All of the entries below need repeating exactly, apart from their images.
-------
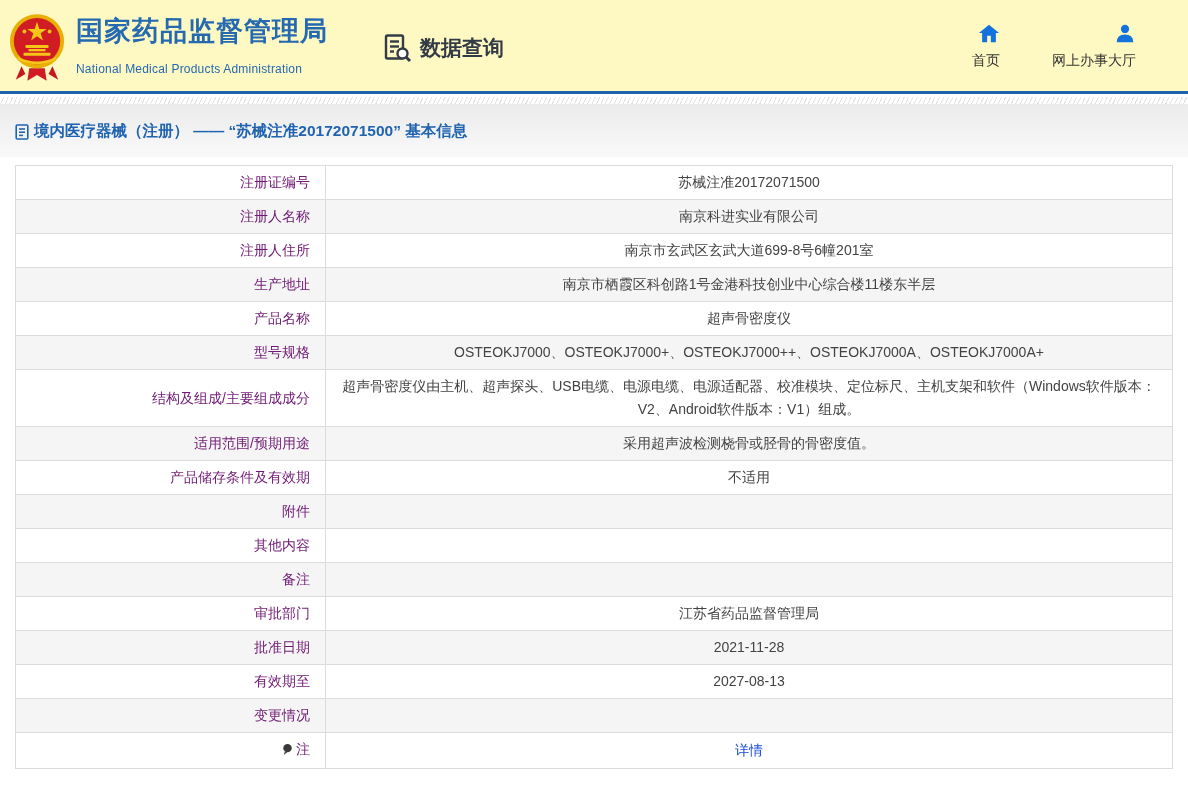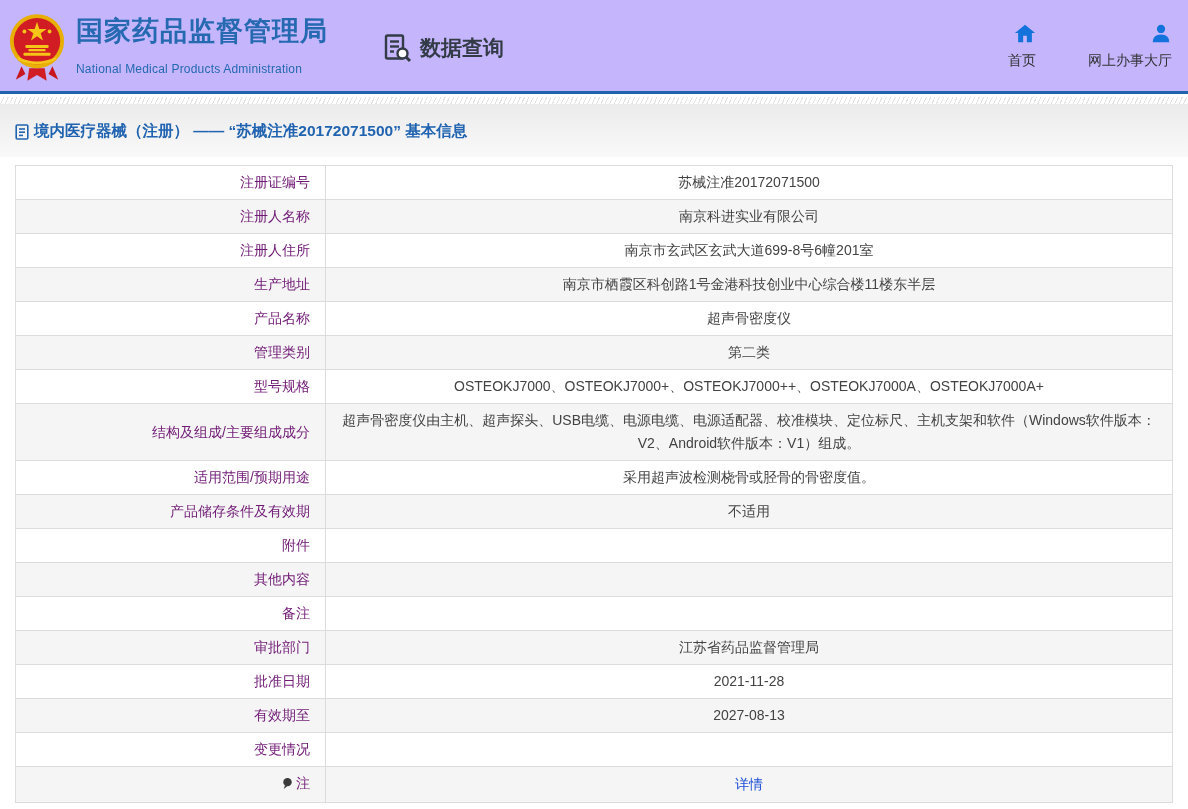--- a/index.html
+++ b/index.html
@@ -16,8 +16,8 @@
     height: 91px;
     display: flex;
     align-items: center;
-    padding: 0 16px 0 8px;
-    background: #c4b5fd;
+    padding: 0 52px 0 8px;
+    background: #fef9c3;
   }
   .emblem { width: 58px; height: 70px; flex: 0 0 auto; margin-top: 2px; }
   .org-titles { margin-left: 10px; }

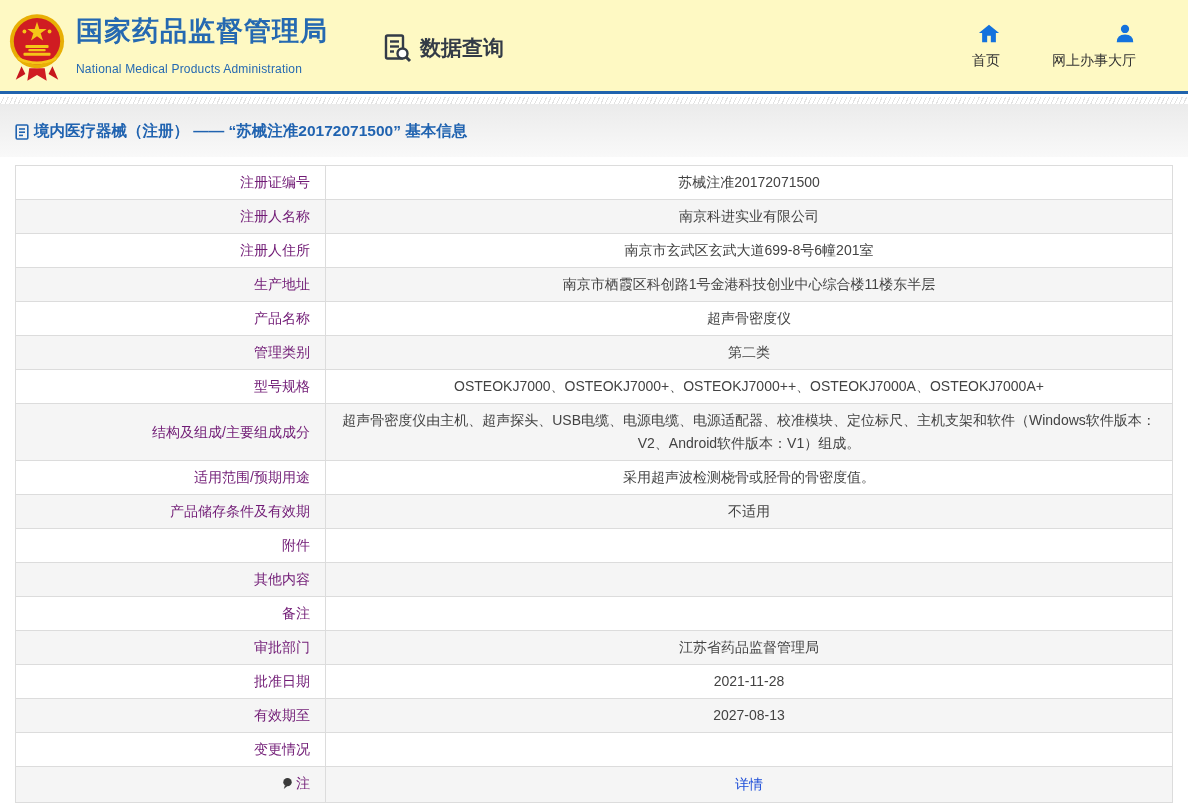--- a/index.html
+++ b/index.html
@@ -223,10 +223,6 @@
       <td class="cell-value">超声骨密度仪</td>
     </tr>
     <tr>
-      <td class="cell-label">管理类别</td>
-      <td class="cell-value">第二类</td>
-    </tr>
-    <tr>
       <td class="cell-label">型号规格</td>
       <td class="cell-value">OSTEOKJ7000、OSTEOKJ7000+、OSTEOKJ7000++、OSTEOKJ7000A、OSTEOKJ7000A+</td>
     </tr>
-------
Task answer >>
--- a/index.html
+++ b/index.html
@@ -16,8 +16,8 @@
     height: 91px;
     display: flex;
     align-items: center;
-    padding: 0 16px 0 8px;
-    background: #c4b5fd;
+    padding: 0 52px 0 8px;
+    background: #fef9c3;
   }
   .emblem { width: 58px; height: 70px; flex: 0 0 auto; margin-top: 2px; }
   .org-titles { margin-left: 10px; }

--- a/index.html
+++ b/index.html
@@ -223,10 +223,6 @@
       <td class="cell-value">超声骨密度仪</td>
     </tr>
     <tr>
-      <td class="cell-label">管理类别</td>
-      <td class="cell-value">第二类</td>
-    </tr>
-    <tr>
       <td class="cell-label">型号规格</td>
       <td class="cell-value">OSTEOKJ7000、OSTEOKJ7000+、OSTEOKJ7000++、OSTEOKJ7000A、OSTEOKJ7000A+</td>
     </tr>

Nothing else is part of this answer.